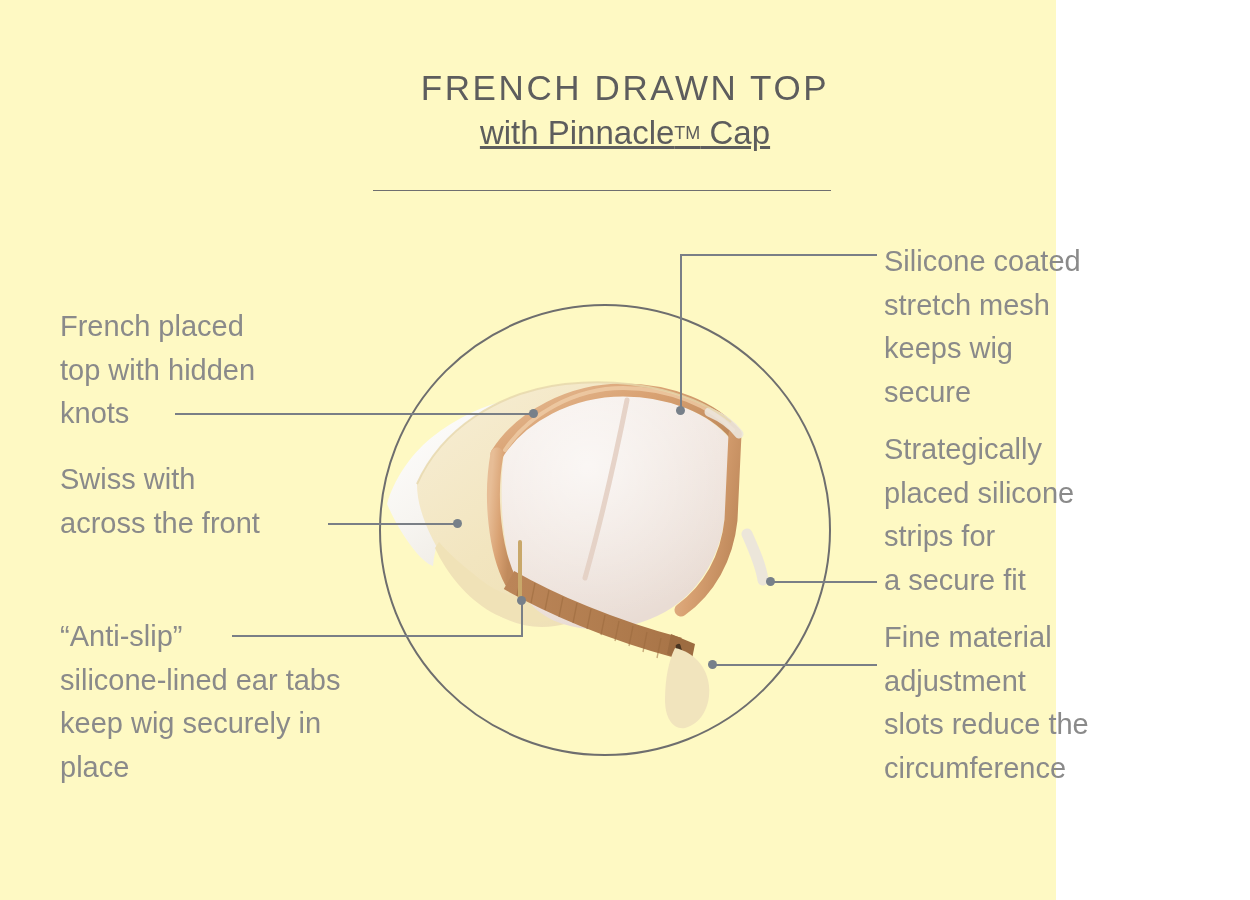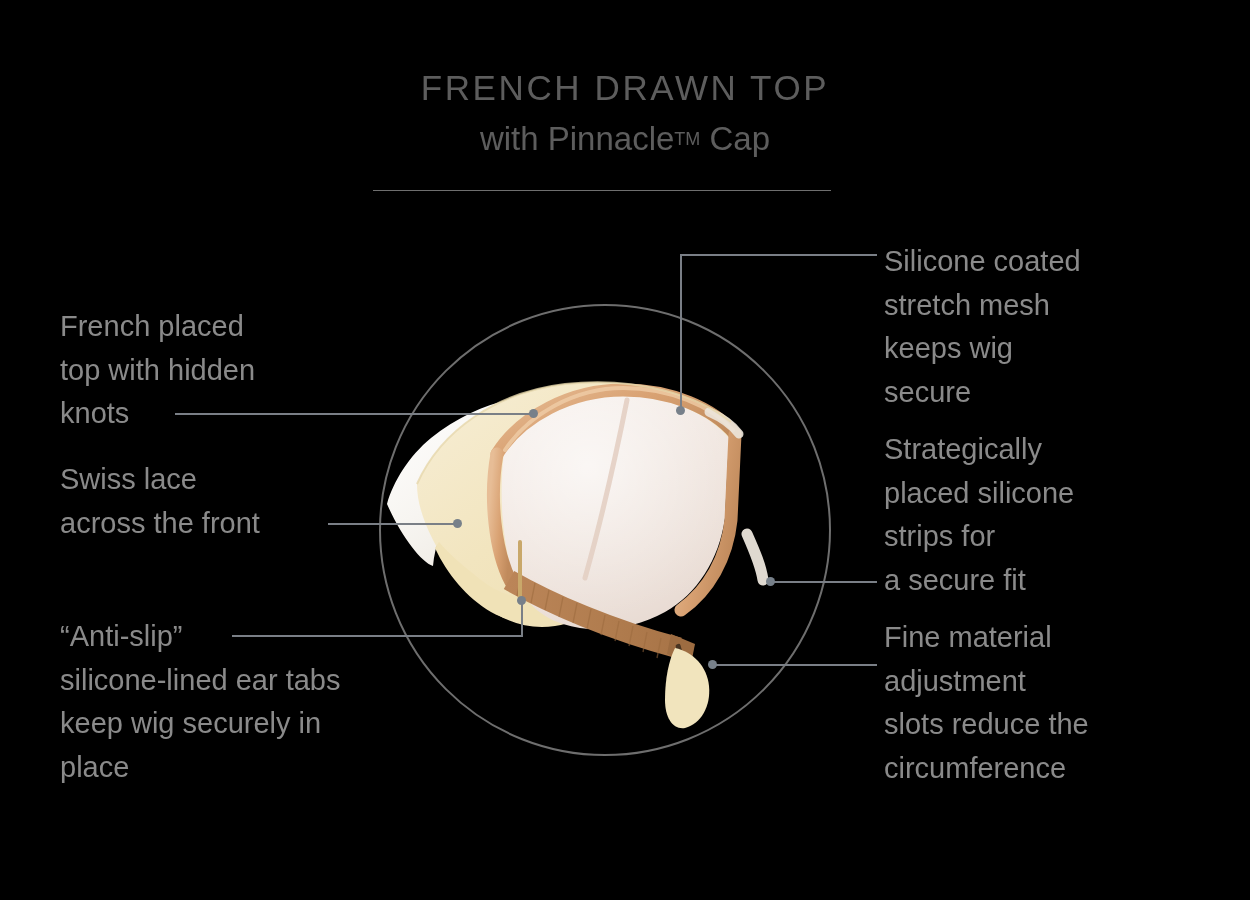--- a/index.html
+++ b/index.html
@@ -5,22 +5,22 @@
 <style>
   * { margin:0; padding:0; box-sizing:border-box; }
   html, body {
     width:1250px; height:900px;
     background:#ffffff;
     font-family:"Liberation Sans", sans-serif;
     overflow:hidden;
   }
   #stage {
     position:relative;
-    width:1250px; height:900px;
-    background:#000000;
+    width:1056px; height:900px;
+    background:#fef9c3;
   }
 
   
   #title-block {
     position:absolute;
     left:0; top:68px;
     width:1250px;
     text-align:center;
   }
   #title-main {
@@ -29,22 +29,23 @@
     color:#5d5d5d;
     font-weight:400;
     line-height:1.16;
     white-space:nowrap;
   }
   #title-sub {
     font-size:33px;
     color:#5d5d5d;
     font-weight:400;
     line-height:1.22;
-    margin-top:10px;
+    margin-top:4px;
     white-space:nowrap;
+    text-decoration:underline;
   }
   #title-sub .tm {
     font-size:18px;
     vertical-align:0.30em;
     letter-spacing:0px;
   }
   #title-rule {
     position:absolute;
     left:373px; top:190px;
     width:458px; height:0;
@@ -223,21 +224,21 @@
   <div class="leader h" style="left:770px; top:581px; width:107px;"></div>
   <div class="dot" style="left:766px; top:577px;"></div>
 
   <div class="leader h" style="left:712px; top:664px; width:165px;"></div>
   <div class="dot" style="left:708px; top:660px;"></div>
 
   <div class="anno left" id="anno-french">French placed
 top with hidden
 knots</div>
 
-  <div class="anno left" id="anno-swiss">Swiss lace
+  <div class="anno left" id="anno-swiss">Swiss with
 across the front</div>
 
   <div class="anno right" id="anno-mesh">Silicone coated
 stretch mesh
 keeps wig
 secure</div>
 
   <div class="anno left" id="anno-antislip">“Anti-slip”
 silicone-lined ear tabs
 keep wig securely in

*INSTRUCTIONS TO FOLLOW*
Wherever the string "mesh" appears in a line above, copy that line.

*SOLUTION TO THIS PROBLEM*
   <div class="anno right" id="anno-mesh">Silicone coated
 stretch mesh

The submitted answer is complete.